Le monastère Fortna,  photo: Magdalena Hrozínková

« Il se trouve que quand je me trouve dans une impasse, je cherche toujours à savoir ce que je peux faire malgré les difficultés. Avec la mise en place du premier confinement, c’était pareil. Presque tout était interdit. Alors nous nous sommes posé la question de savoir ce qui, au contraire, était possible. Simone Weil parle du ‘Courage de l’impossible’. C’est mon credo. On ne peut pas ouvrir le monastère comme prévu et organiser des événements ? Eh bien, nous allons les diffuser en ligne.
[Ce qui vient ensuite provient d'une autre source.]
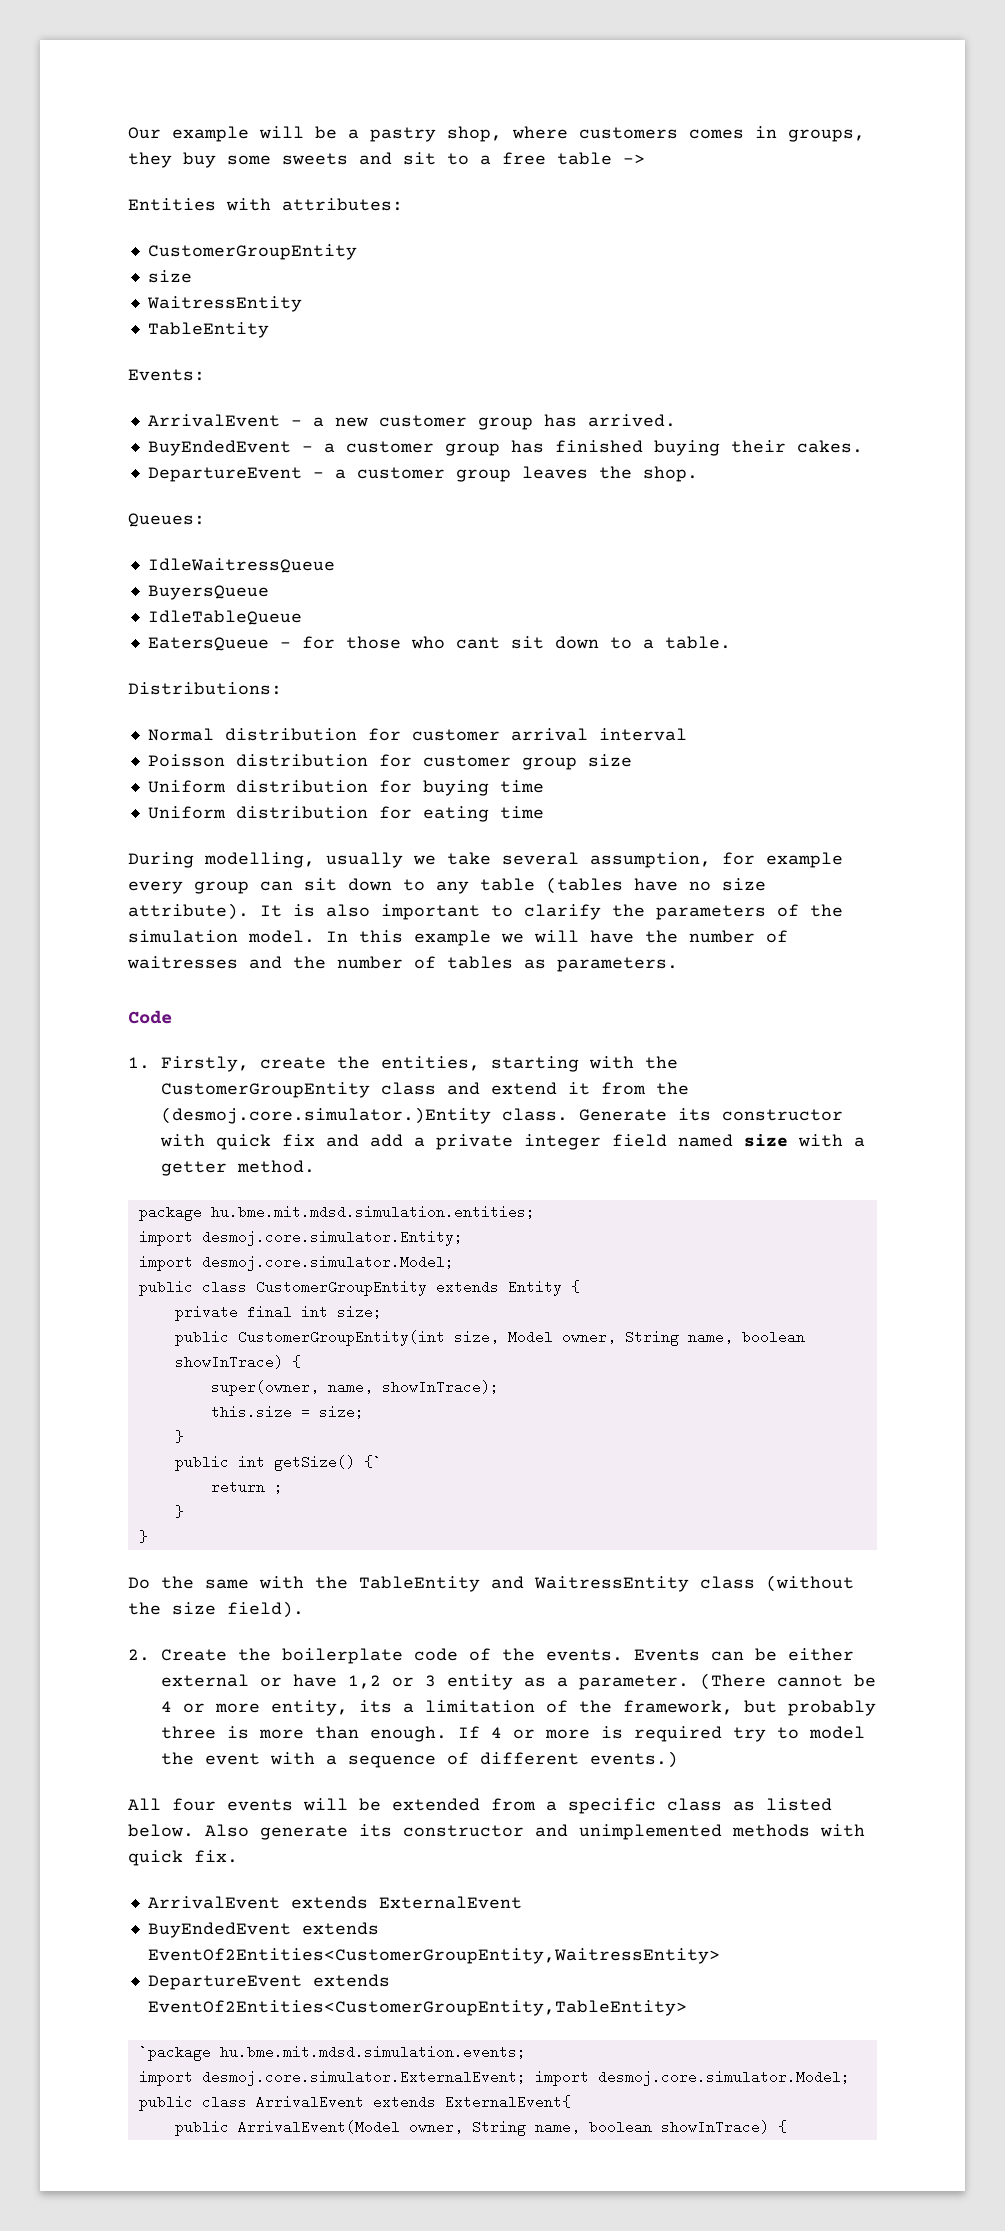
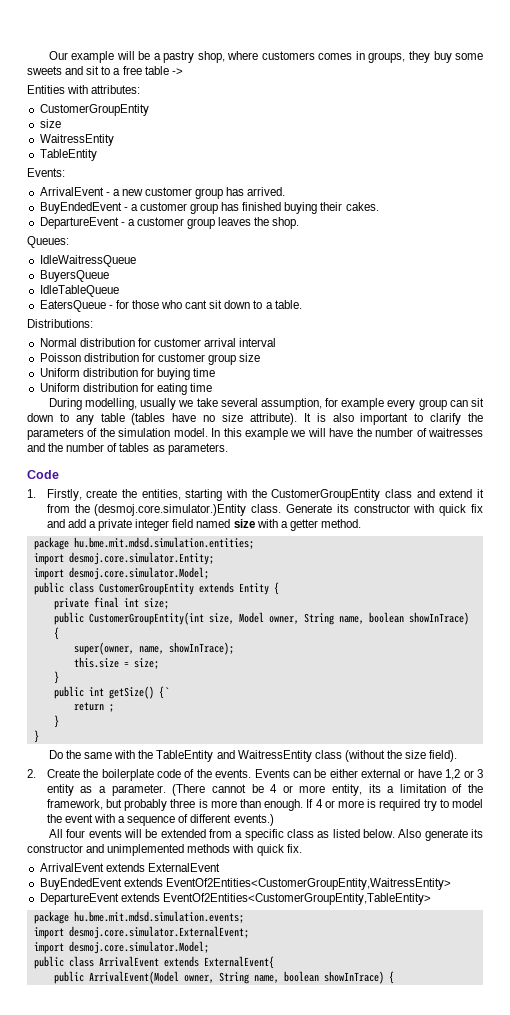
[138,2045,211,2061] `package -> [33,911,69,924] package
(526, 2078) none -> (249, 932) //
Nous n’avions aucune expérience et du matériel essentiel, cela nous paraissait fou au début, mais quand même, nous avons commencé à diffuser en direct des rencontres et débats depuis le monastère. Les premiers enregistrements nous font rire aujourd’hui, mais c’était parti et les gens intéressés ont très vite remarqué qu’on était là. Et ils étaient tolérants ! Personne ne nous a reproché une mauvaise qualité technique. Notre projet était peut-être même plus visible qu’en temps normal, où un tas d’événements ont lieu à Prague tous les jours. »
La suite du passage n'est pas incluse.